And that's our month, so far.

Saturday, September 28, 2013

A Rainy Saturday's Musings

It's a lovely , RAINY Saturday afternoon. My house is quiet. That is a rare treat. I can think. I can process stuff in my head. I can write.

This week has been busy. Leon says we have revolving doors on our house. People come. People go. Every day. I love to share my home with guests. I love to share my gift of hospitality. I love to cook and entertain. But I love quiet, too. A lot.

God has felt distant this week. I don't know why. My prayers felt like they were hitting the ceiling. I almost felt depressed. I felt lazy and unmotivated, whenever I had a minute to myself.

Leon has been very busy. I love a lot of things about the harvest season. The schedule is not one of them. A tired husband is not either.

I went to some garage sales this morning in town. I enjoyed the alone time as much or more than the garage sales. I prayed on my way to town. I needed evidence that God cared. I know He does. But today I needed tangible proof. Guess what? At the second stop, I found a tote that slides under a bed for 75 cents. It's a little thing, I know. But it was on my shopping list to buy on my next trip to Walmart. They usually cost $10. It wasn't an accident. It was my tangible proof that Jesus cares about ME!

 I stopped at the nursing home to drop off a treat for my niece, who works there. I also stopped in to see my friend, Audrey. Audrey is one of the sweetest old ladies I know. Audrey loves people and Jesus. I've never seen her without a cheerful smile. She was reading her Bible this morning. I wondered what I would do when I'm in my 80's and stuck in a nursing home. I hope I'm sweet. I hope I'm still pursuing Jesus.

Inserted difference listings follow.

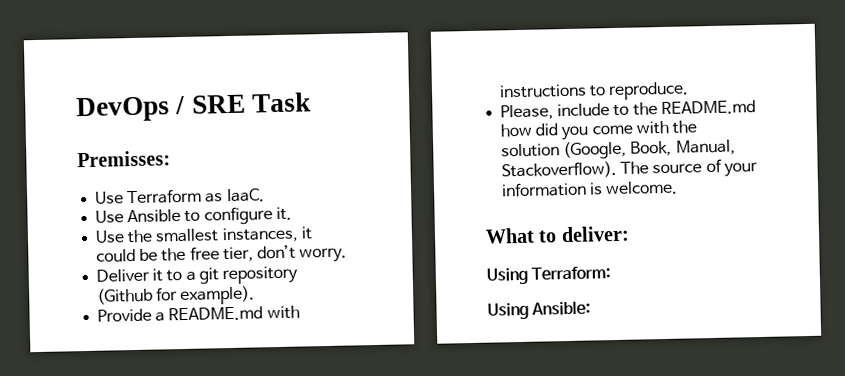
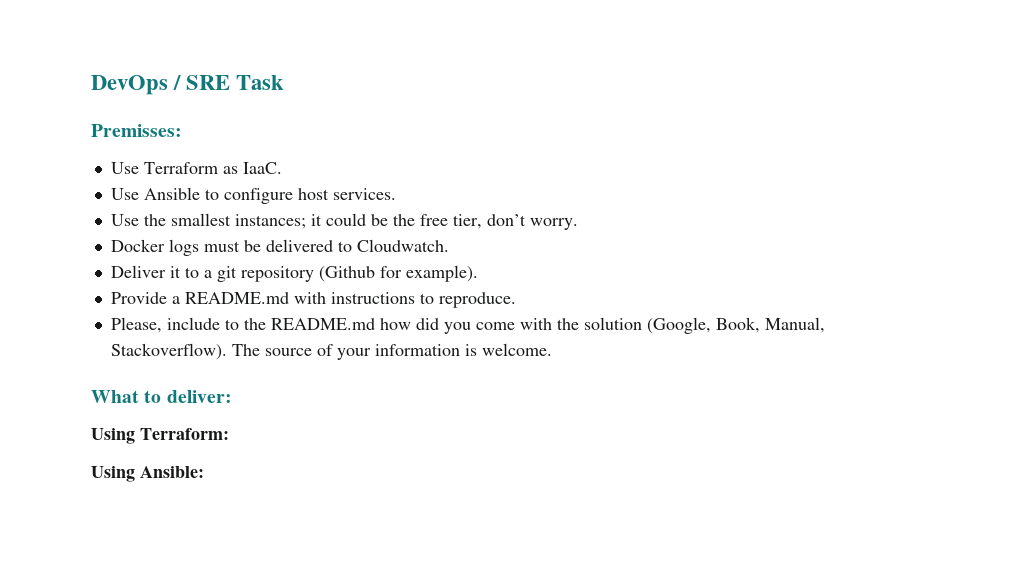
- Use Ansible to configure it.
+ Use Ansible to configure host services.
- Use the smallest instances, it could be the free tier, don’t worry.
+ Use the smallest instances; it could be the free tier, don’t worry.
+ Docker logs must be delivered to Cloudwatch.

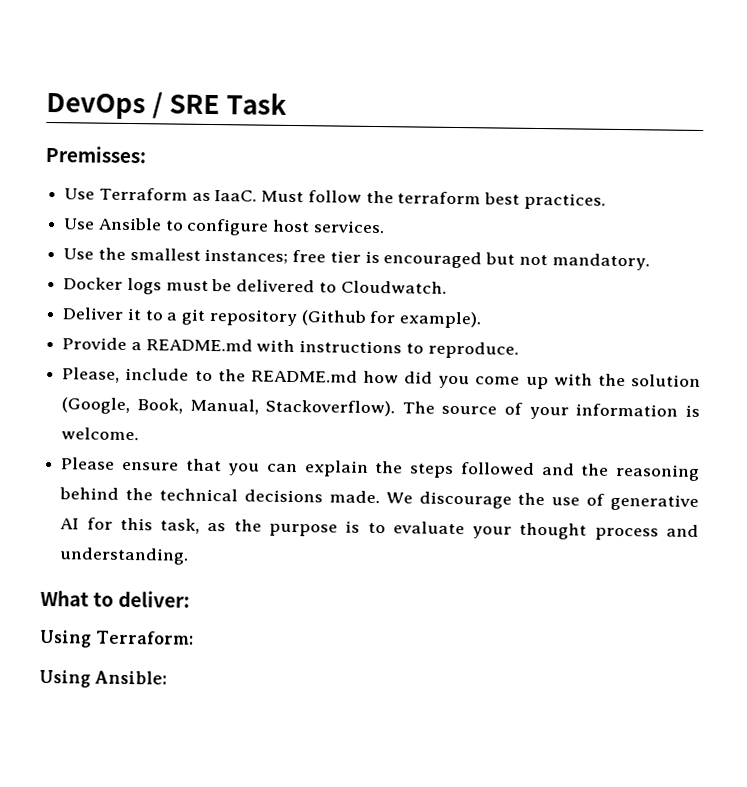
+ Must follow the terraform best practices.
- Use the smallest instances; it could be the free tier, don’t worry.
+ Use the smallest instances; free tier is encouraged but not mandatory.
- Please, include to the README.md how did you come with the solution (Google, Book, Manual, Stackoverflow).
+ Please, include to the README.md how did you come up with the solution (Google, Book, Manual, Stackoverflow).
+ Please ensure that you can explain the steps followed and the reasoning behind the technical decisions made. We discourage the use of generative AI for this task, as the purpose is to evaluate your thought process and understanding.

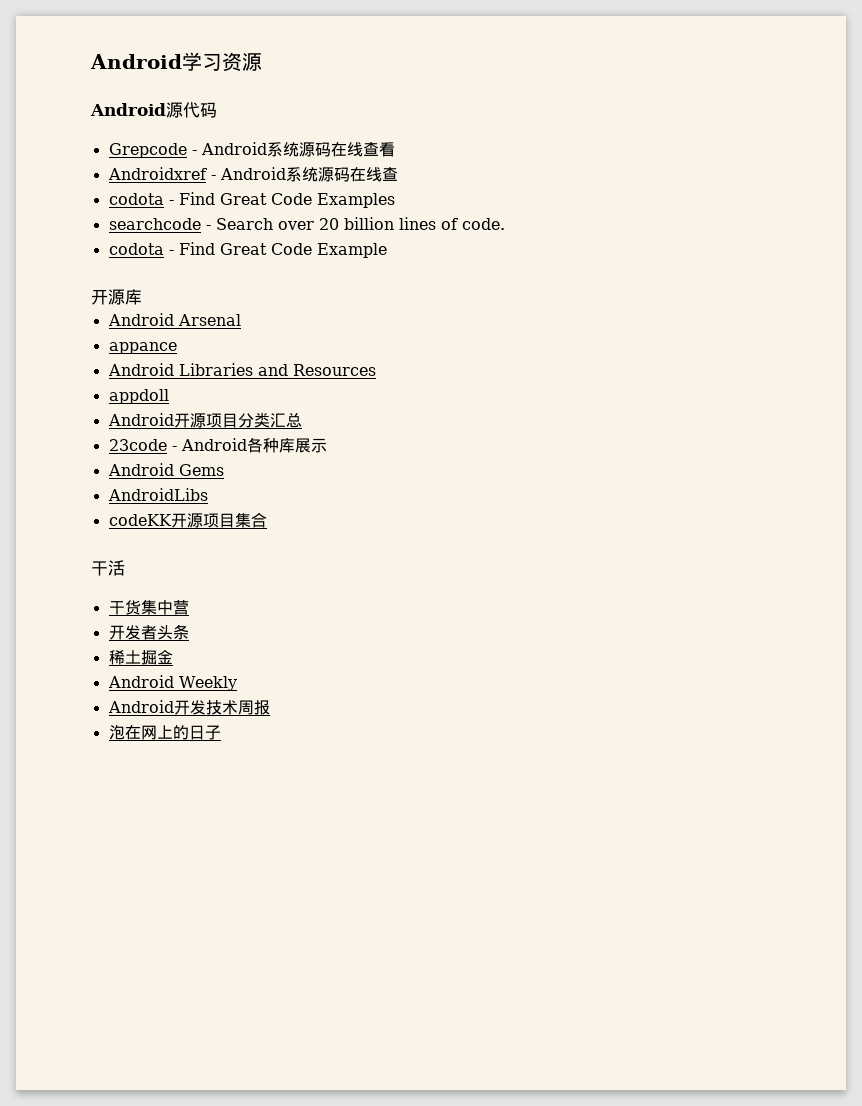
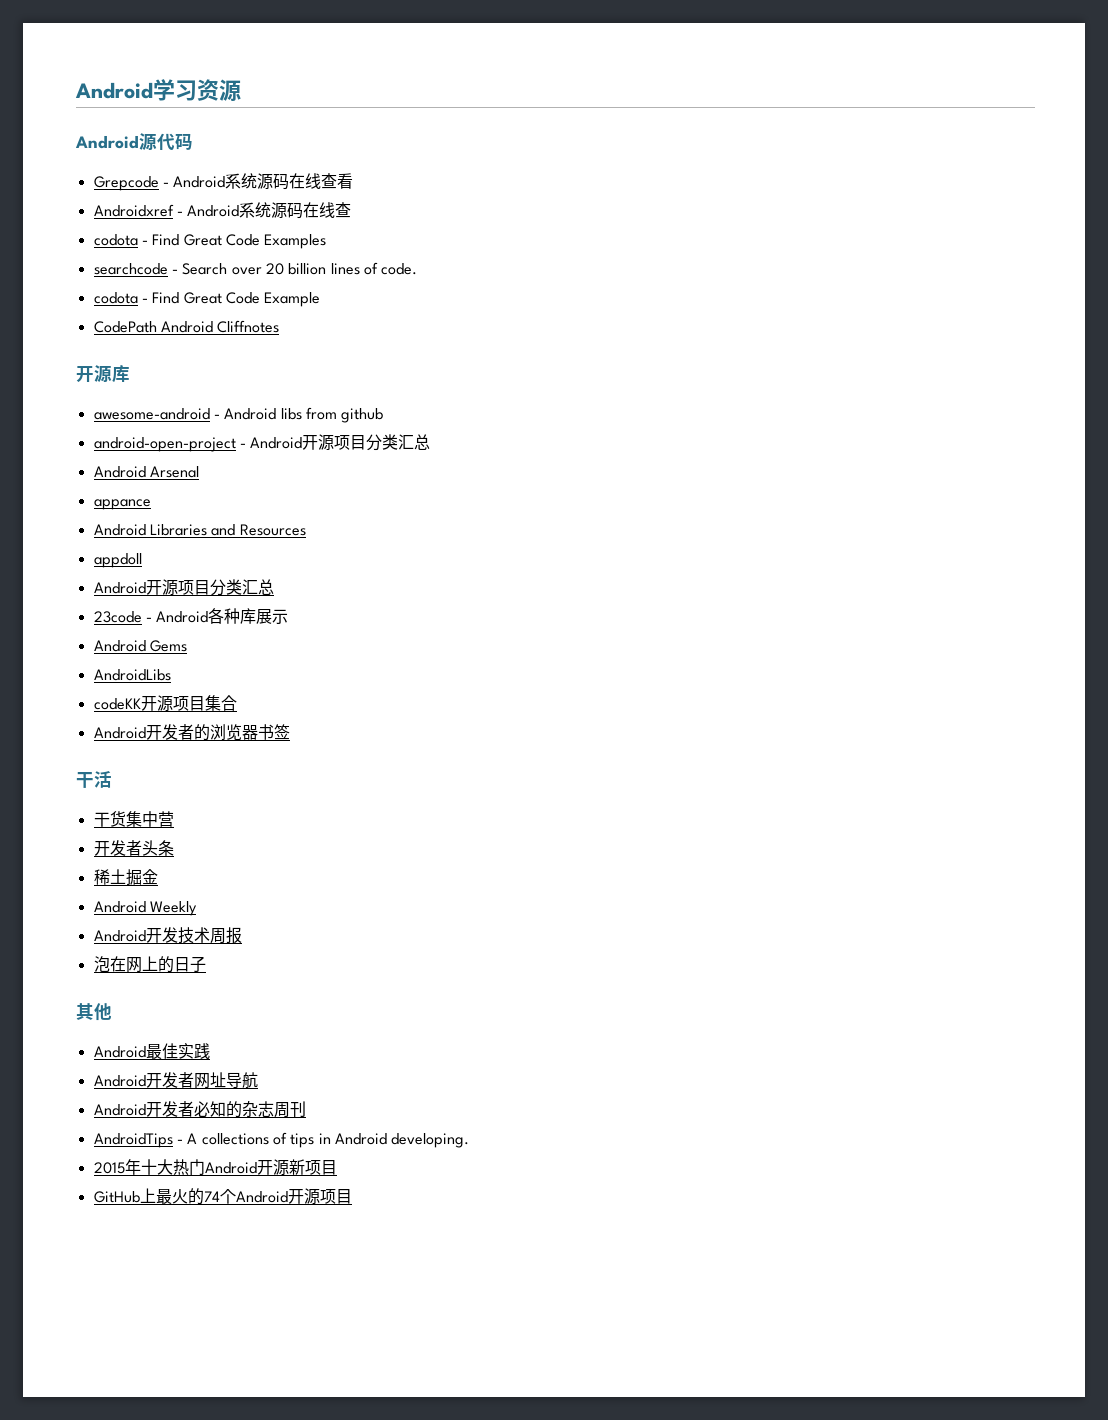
+ CodePath Android Cliffnotes
+ awesome-android - Android libs from github
+ android-open-project - Android开源项目分类汇总
+ Android开发者的浏览器书签
+ 其他
+ Android最佳实践
+ Android开发者网址导航
+ Android开发者必知的杂志周刊
+ AndroidTips - A collections of tips in Android developing.
+ 2015年十大热门Android开源新项目
+ GitHub上最火的74个Android开源项目

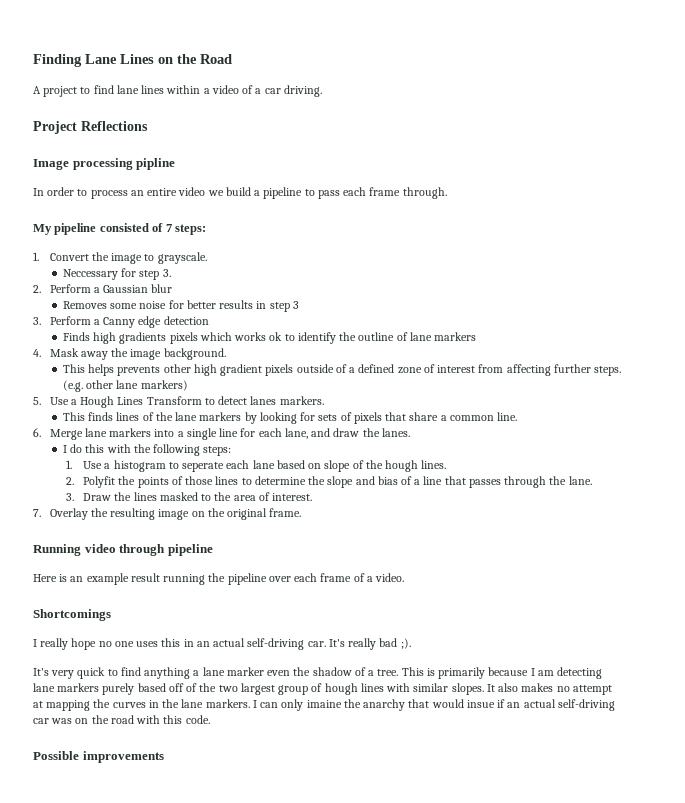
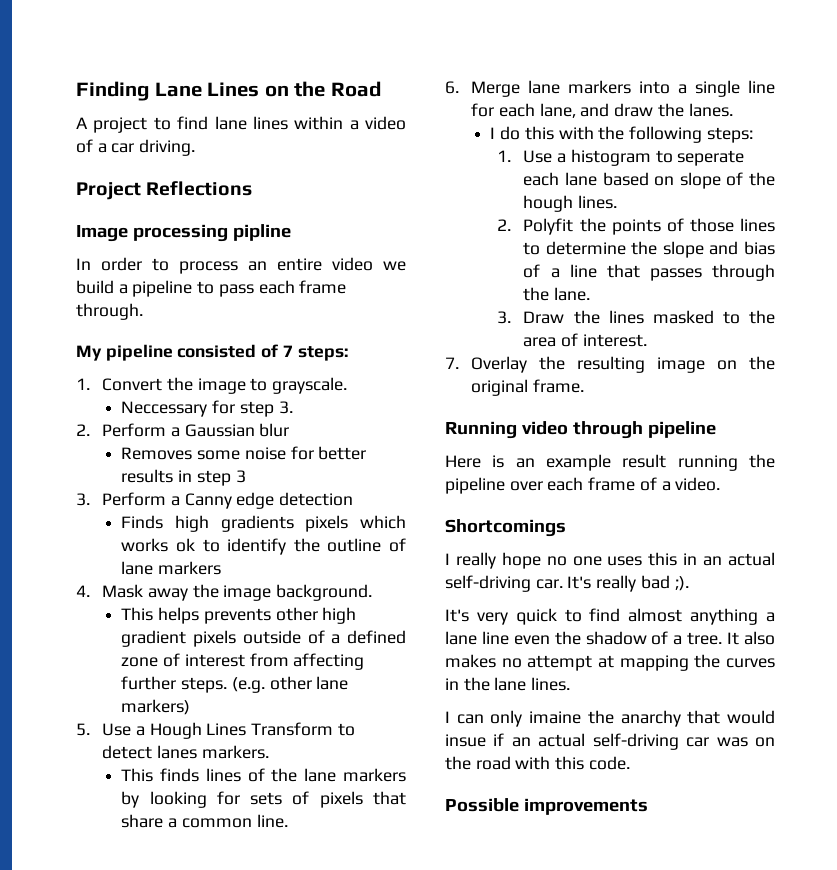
- It's very quick to find anything a lane marker even the shadow of a tree.
+ It's very quick to find almost anything a lane line even the shadow of a tree.
- This is primarily because I am detecting lane markers purely based off of the two largest group of hough lines with similar slopes.
- It also makes no attempt at mapping the curves in the lane markers. I can only imaine the anarchy that would insue if an actual self-driving car was on the road with this code.
+ It also makes no attempt at mapping the curves in the lane lines.
+ I can only imaine the anarchy that would insue if an actual self-driving car was on the road with this code.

Last night, I helped my Mom with a small group. After the pie was served, one of the guests spilled his just-filled glass of iced tea. No big deal. Happens all the time. His wife lit into him. She really let him have it. When I refilled his glass, his wife sarcastically commented that she sure wouldn't fill it, he'll just spill the second one. These people were pushing 65. Seriously. He was a jolly sort of fellow, but after that tongue lashing, he was very quiet. I shared this story at the lunch table today. I hope my children got the message. I hope I got the message, too.

I've been thinking about the love of Christ. How I want to understand it. How I want to KNOW it. I read a terrific blog on this subject this week. One line jumped out at me.  "A love that can't be lost, because {we} never earned it in the first place."  barefoot missionary. 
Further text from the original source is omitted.